Breakage and Flake Policy
While in an ideal world, the commit queue should help us keep the tree green, occasionally, it's possible that breakages can get introduced. This is no good, as it blocks everyone from being able to get their work done.
How can bad CLs land in the tree?
Bad CLs can land a number of ways:
- The CL was chumped.
- Due to a CI configuration, a builder was marked as either informational or post-submit only, and was skipped during the commit queue run of the bad CL. Note that we intentionally don't run certain builders on certain files/repositories to save on testing resources and developer time, as our CI configuration considers those files/repositories low risk to the builders.
- Two CLs land which introduce conflicting functionalities separately via the Parallel CQ. Note that this is actually rather rare, but has happened.
- A CL introduces a build or test flake to the tree. Any flake can land through the CQ with enough tries.
Reverting Bad CLs
ChromiumOS is a revert-first project.
This means, whenever it's possible to solve a breakage simply by reverting a CL or two, this is the preferred way to solve the breakage.

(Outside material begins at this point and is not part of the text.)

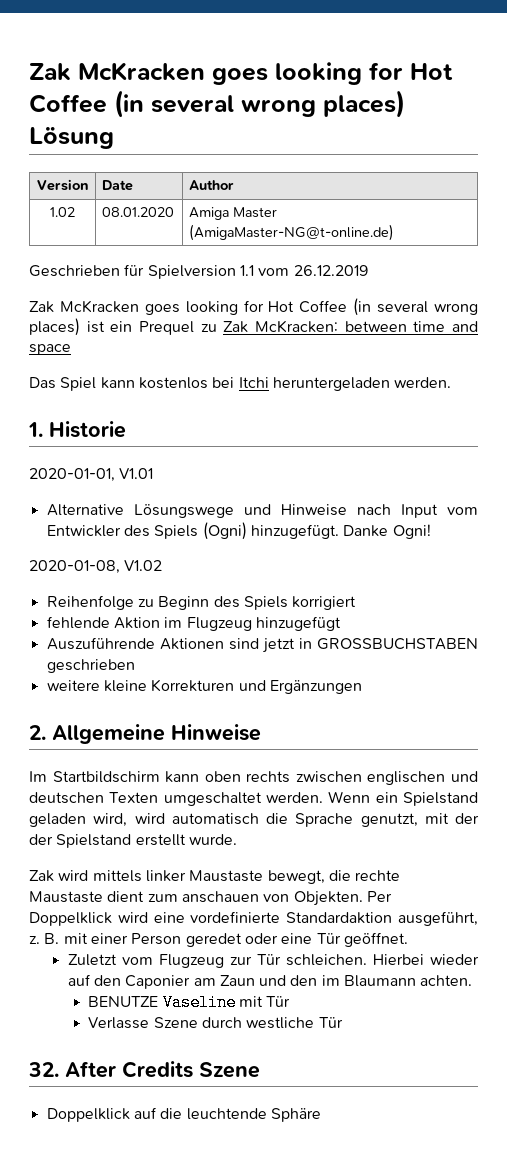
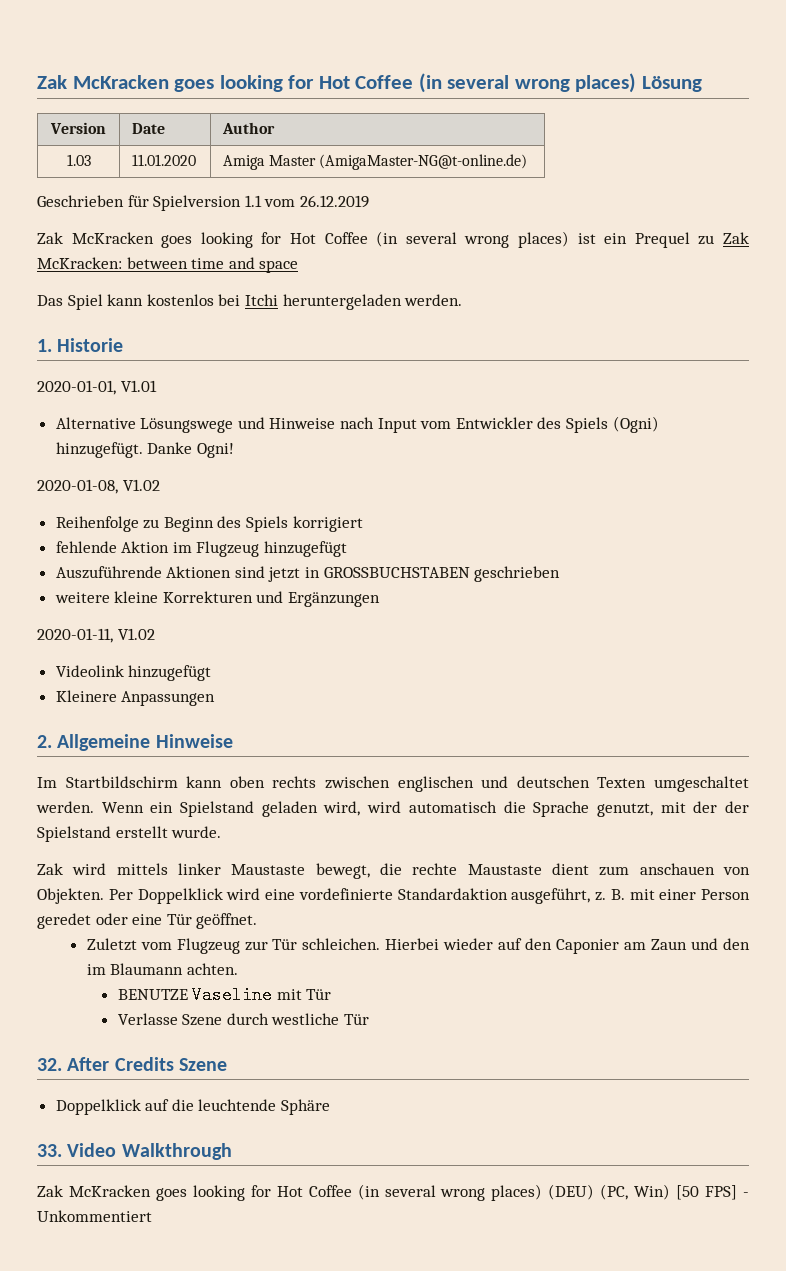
[50,207,75,217] [101,207,174,217] 1.02 | 08.01.2020 -> [66,154,91,166] [132,154,197,166] 1.03 | 11.01.2020
(362, 687) none -> [37,628,155,643] [55,665,212,681] [55,690,216,706] // 2020-01-11, V1.02 // Videolink hinzugefügt // Kleinere Anpassungen
(321, 1115) none -> [37,1143,232,1160] [37,1184,749,1201] [37,1210,152,1222] // 33. Video Walkthrough // Zak McKracken goes looking for Hot Coffee (in several wrong places) (DEU) (PC, Win) [50 FPS] - Unkommentiert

Why revert first instead of fixing forward? Breakages impact everyone's productivity. Generally, reverting a recently-landed CL which is known to cause a failure is so safe that the revert can be chumped, giving us many valuable hours during the time a commit queue run would have taken for a forward fix. Of course, please coordinate with the sheriff before chumping.
If you are sent a revert for a CL you wrote or reviewed, don't feel ashamed, it happens to the best of us. Instead, help the sheriff verify that reverting your change will fix the issue, and you can reland it later with the fix applied.
Making Builders/Tests Informational
If the cause of the failing builder or test cannot be narrowed down to a CL that can be reverted, the sheriffs and on-callers may have no other choice but to disable it, or mark the builder/test as informational, experimental, or non-critical.
Generally, this is done as a last-resort step, as it allows new breakages to slip in. A reverted CL would be preferred much more to this.
In most cases, we do not allow making builders or tests informational in order to land a change which introduces a breakage to that builder or test, unless it is coordinated by or closely with the owners of the build/test.
Flakes
There's a special variety of breakages called "flakes," breakages that only happen occasionally. Even flakes can cost us many developer hours.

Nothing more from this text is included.